Ridge-regularized Hotelling-type (RHT) change-point tests depend on a ridge parameter $λ$, but the power-optimal value is determined by the unknown covariance structure and the unknown mean shift. We avoid selecting a single ridge value by computing fixed-ridge p-values on a finite deterministic grid and aggregating them with the Cauchy combination rule. Under the standard random-matrix conditions for fixed-ridge RHT statistics, we establish finite-grid joint weak convergence of the ridge processes. This leads to fixed-level validity under joint-limit calibration and small-tail validity for the analytic Cauchy p-value.
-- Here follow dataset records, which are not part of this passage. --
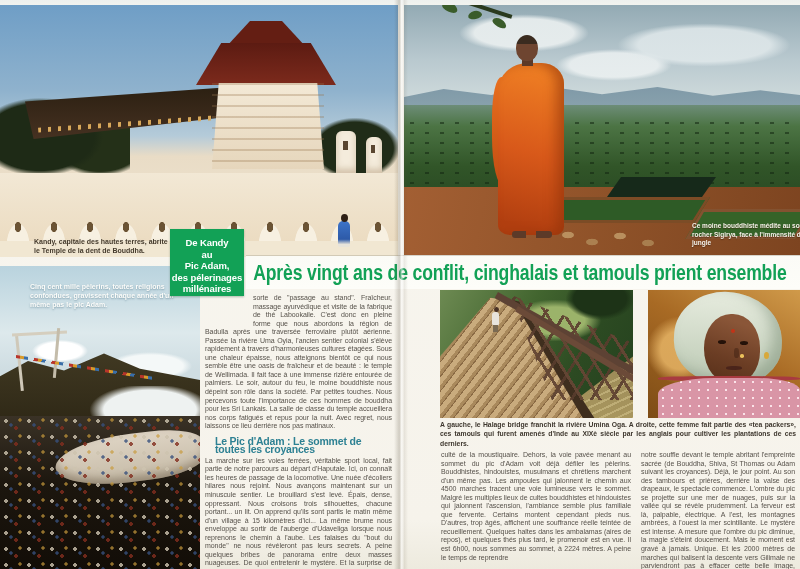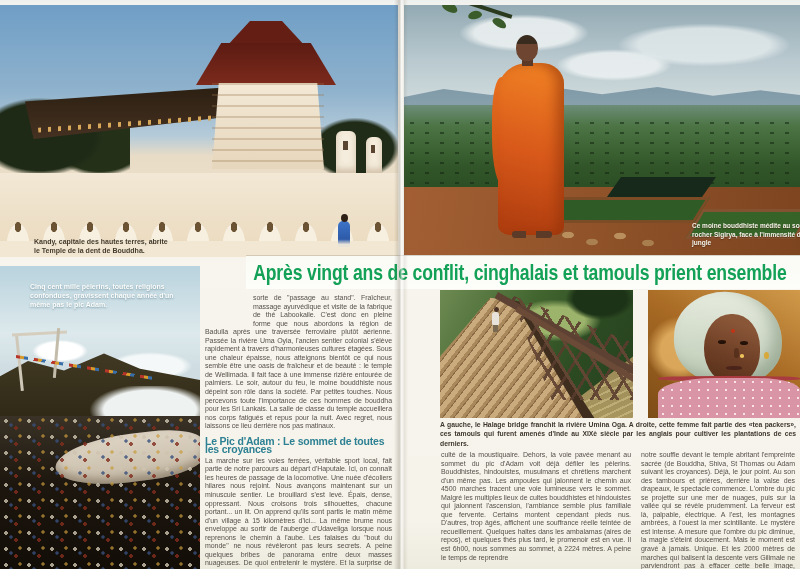--- a/index.html
+++ b/index.html
@@ -160,6 +160,13 @@
 même pas le pic Adam.</div>
   </div>
 
+  <div class="abs kicker">
+    <div class="kicker-text pre">De Kandy
+au
+Pic Adam,
+des pélerinages
+millénaires</div>
+  </div>
 
   <div class="abs headline-strip">
     <span class="headline-text">Après vingt ans de conflit, cinghalais et tamouls prient ensemble</span>

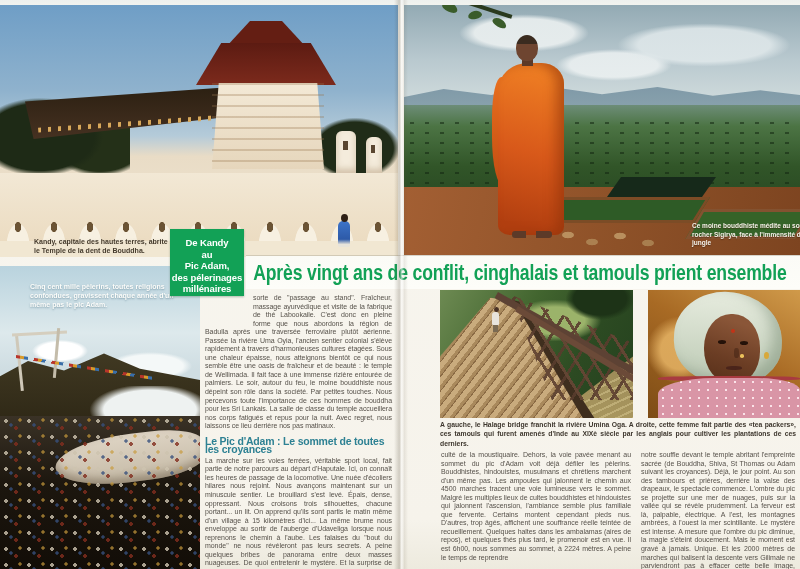--- a/index.html
+++ b/index.html
@@ -19,7 +19,7 @@
   .bodycopy{font-size:7px;line-height:8.55px;text-align:justify;color:#56514a;letter-spacing:-.05px;}
   .col1{left:205px;top:294px;width:187px;height:262px;z-index:5;}
   .wrap-spacer{float:left;width:48px;height:27px;}
-  .subhead{color:#2d8193;font-weight:bold;font-size:10.5px;letter-spacing:-.2px;margin:6px 0 3px 0;text-align:left;}
+  .subhead{color:#2d8193;font-weight:bold;font-size:10.5px;letter-spacing:-.2px;margin:6px 0 3px 10px;text-align:left;}
   .col2{left:441px;top:451px;width:190px;height:108px;z-index:5;}
   .col3{left:641px;top:451px;width:154px;height:108px;z-index:5;}
   .photo-caption-print{left:440px;top:420px;width:356px;font-size:6.8px;line-height:9.3px;font-weight:bold;color:#3e372e;text-align:justify;z-index:5;}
Monte Carlo experiments show that deterministic-grid Cauchy aggregation has stable size behavior and achieves power close to the best stable fixed ridge choice across a range of covariance and signal configurations.

翻译：岭正则化霍特林型（RHT）变点检验依赖于岭参数 $λ$，但最优检验功效对应的参数值由未知的协方差结构和均值偏移共同决定。我们通过在有限确定性网格上计算固定岭的p值，并采用柯西组合规则对其进行聚合，从而避免了单一岭参数的选择问题。在固定岭RHT统计量的标准随机矩阵条件下，我们建立了岭过程在有限网格上的联合弱收敛性。这保证了联合极限校准下的固定水平有效性，以及解析柯西p值的小尾部有效性。蒙特卡洛实验表明，确定性网格的柯西聚合方法在不同协方差结构和信号配置下均保持稳定的尺寸表现，其检验功效接近最优稳定固定岭选择的结果。